Le ministre des Finances, Abdelkrim Bouzred, a souligné lundi à Alger le rôle des banques et des institutions financières dans la mise en œuvre des nouvelles mesures liées à la procédure KYC (connaissance du client) adoptées par la Banque d’Algérie. Il a appelé à renforcer la communication interne à travers des rencontres régulières afin d’expliquer ces règles aux travailleurs du secteur bancaire et financier.
Ces déclarations ont été faites lors d’une journée d’étude organisée par la Banque d’Algérie autour de l’instruction n°04-2026 du 30 avril 2026, portant sur la procédure KYC. Plusieurs membres du gouvernement, responsables de banques, d’institutions financières et de Algérie Poste, ainsi que des cadres du secteur financier ont pris part à cette rencontre.
Le ministre des Finances a insisté sur l’importance de cette journée, qui vise à clarifier le contenu de la nouvelle instruction. Il a déclaré que « les banques et institutions financières sont désormais tenues d’organiser plusieurs rencontres pour expliquer la nouvelle procédure KYC et clarifier sa mise en œuvre au profit des employés, les agences bancaires étant en contact direct avec les citoyens et les opérateurs économiques, notamment les commerçants ».
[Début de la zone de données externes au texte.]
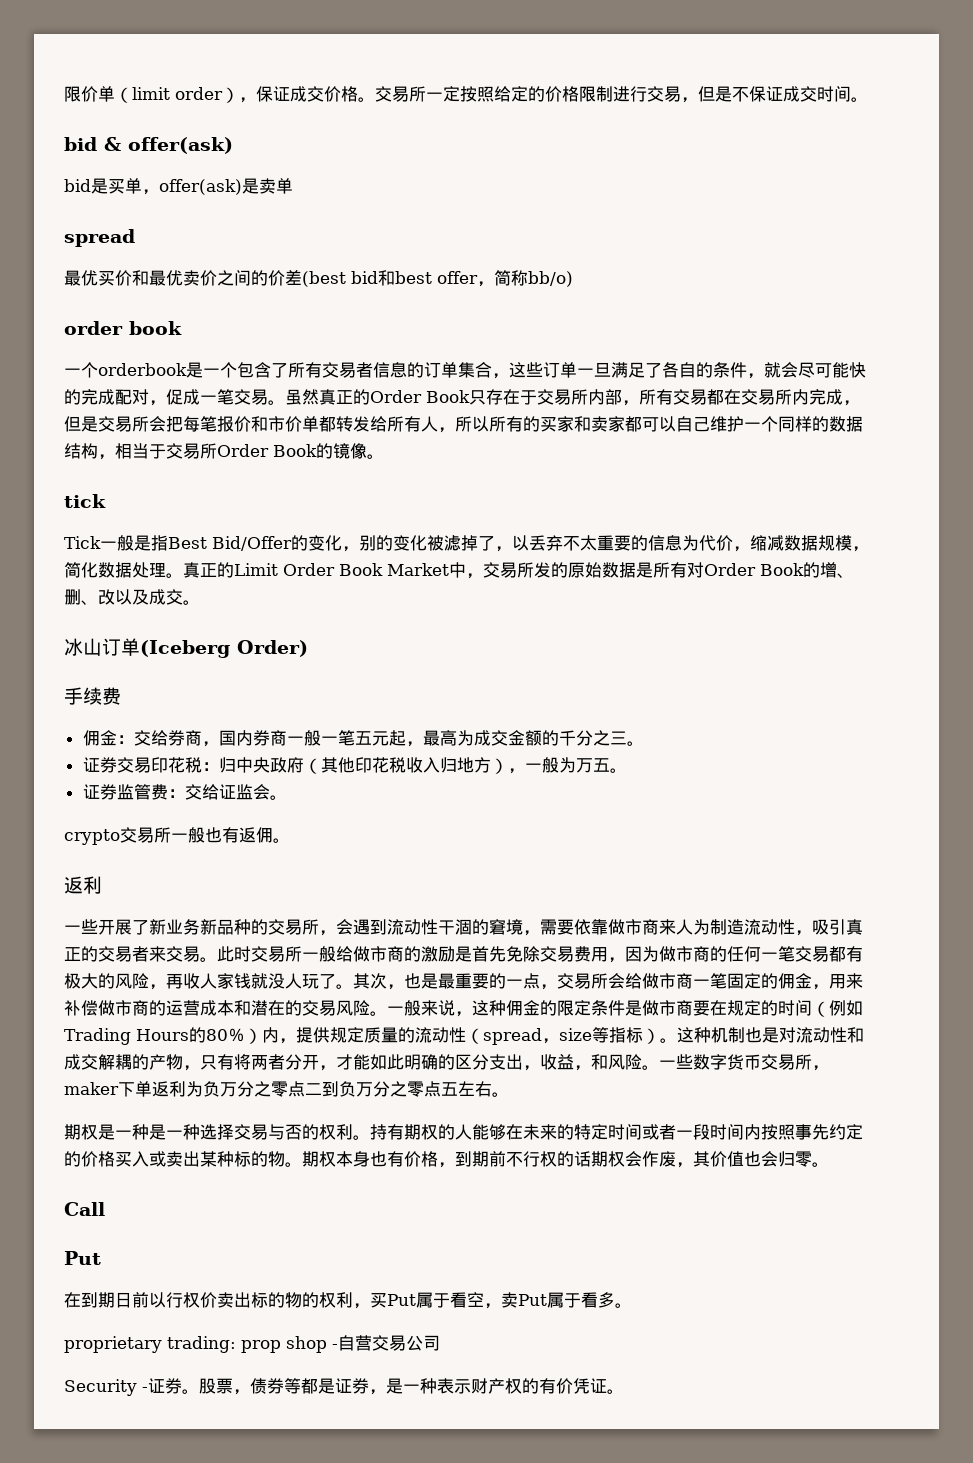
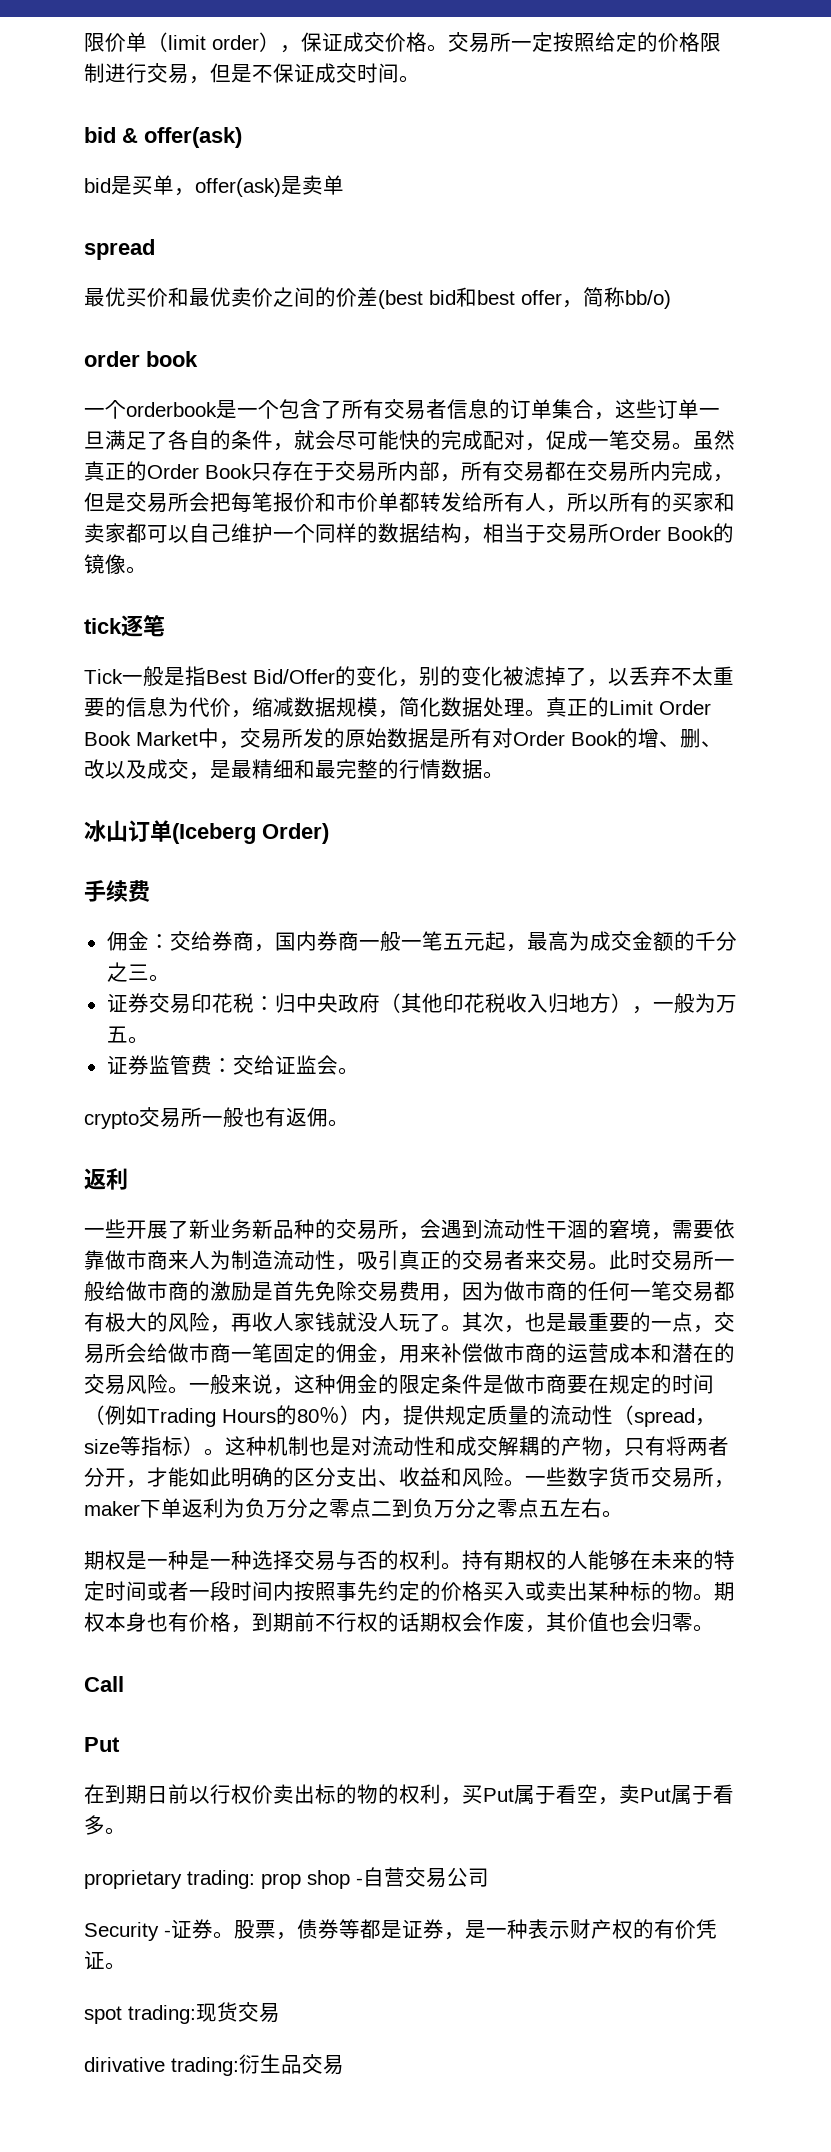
- tick
+ tick逐笔
- 真正的Limit Order Book Market中，交易所发的原始数据是所有对Order Book的增、删、改以及成交。
+ 真正的Limit Order Book Market中，交易所发的原始数据是所有对Order Book的增、删、改以及成交，是最精细和最完整的行情数据。
- 这种机制也是对流动性和成交解耦的产物，只有将两者分开，才能如此明确的区分支出，收益，和风险。
+ 这种机制也是对流动性和成交解耦的产物，只有将两者分开，才能如此明确的区分支出、收益和风险。
+ spot trading:现货交易
+ dirivative trading:衍生品交易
Il a aussi rappelé que ces mesures s’inscrivent dans le cadre de la loi de finances 2026, en particulier les dispositions liées à la régularisation volontaire de la situation fiscale des commerçants et opérateurs économiques.
Coopération entre secteurs
Le ministre du Commerce extérieur et de la Promotion des exportations, Kamel Rezig, a également mis en avant l’importance de cette instruction. Il a indiqué que son département travaille avec l’Association des banques et établissements financiers (Association des banques et établissements financiers), les douanes et la Banque d’Algérie pour mieux encadrer le commerce extérieur.
Il a rappelé les actions menées pour assainir le registre du commerce, précisant que plus de 43.000 registres ont été régularisés en 2020 et 2021. Selon lui, cette opération a permis la suspension de plus de 12.000 registres fictifs liés à des comptes bancaires.
La ministre du Commerce intérieur et de la Régulation du marché national, Amel Abdellatif, a expliqué que cette mesure permet d’intégrer les acteurs du marché informel dans le circuit économique officiel. Elle a ajouté qu’elle offre aussi une opportunité aux opérateurs de se rapprocher des banques, de déclarer leurs fonds et de régulariser leur situation fiscale.
De son côté, le ministre de la Poste et des Télécommunications, Sid Ali Zerrouki, a estimé que cette démarche est « nécessaire » pour améliorer la qualité des informations sur les clients bancaires, dans un contexte où le nombre de comptes en Algérie dépasse les 30 millions. Il a déclaré que cette évolution est importante pour mieux structurer les données bancaires et financières.
Contenu de l’instruction de la Banque d’Algérie
La Banque d’Algérie a récemment mis en place une nouvelle instruction encadrant la procédure KYC pour les banques, les établissements financiers et les services financiers d’Algérie Poste. Ce texte s’inscrit dans l’application du règlement n°24-03 du 24 juillet 2024 relatif à la prévention du blanchiment d’argent, du financement du terrorisme et du financement de la prolifération des armes de destruction massive, modifié et complété.
Selon l’instruction, les obligations d’identification concernent aussi bien les clients habituels que les clients occasionnels, ainsi que leurs représentants et bénéficiaires effectifs.
Les établissements concernés doivent effectuer ces vérifications avant toute relation d’affaires, mais aussi pendant toute la durée de cette relation ou lors d’une opération ponctuelle. L’objectif est d’établir clairement l’identité, l’adresse, le profil du client ainsi que la nature de ses opérations.
L’instruction précise que la procédure d’identification et de vérification clientèle « doit permettre, notamment, d’établir l’identité et l’adresse du client, de son représentant légal, et le cas échéant, du ou des bénéficiaire(s) effectif(s), le profil client ainsi que l’objet et la nature envisagés de la relation d’affaires ou de l’opération occasionnelle pour, in fine, établir le profil de risque ».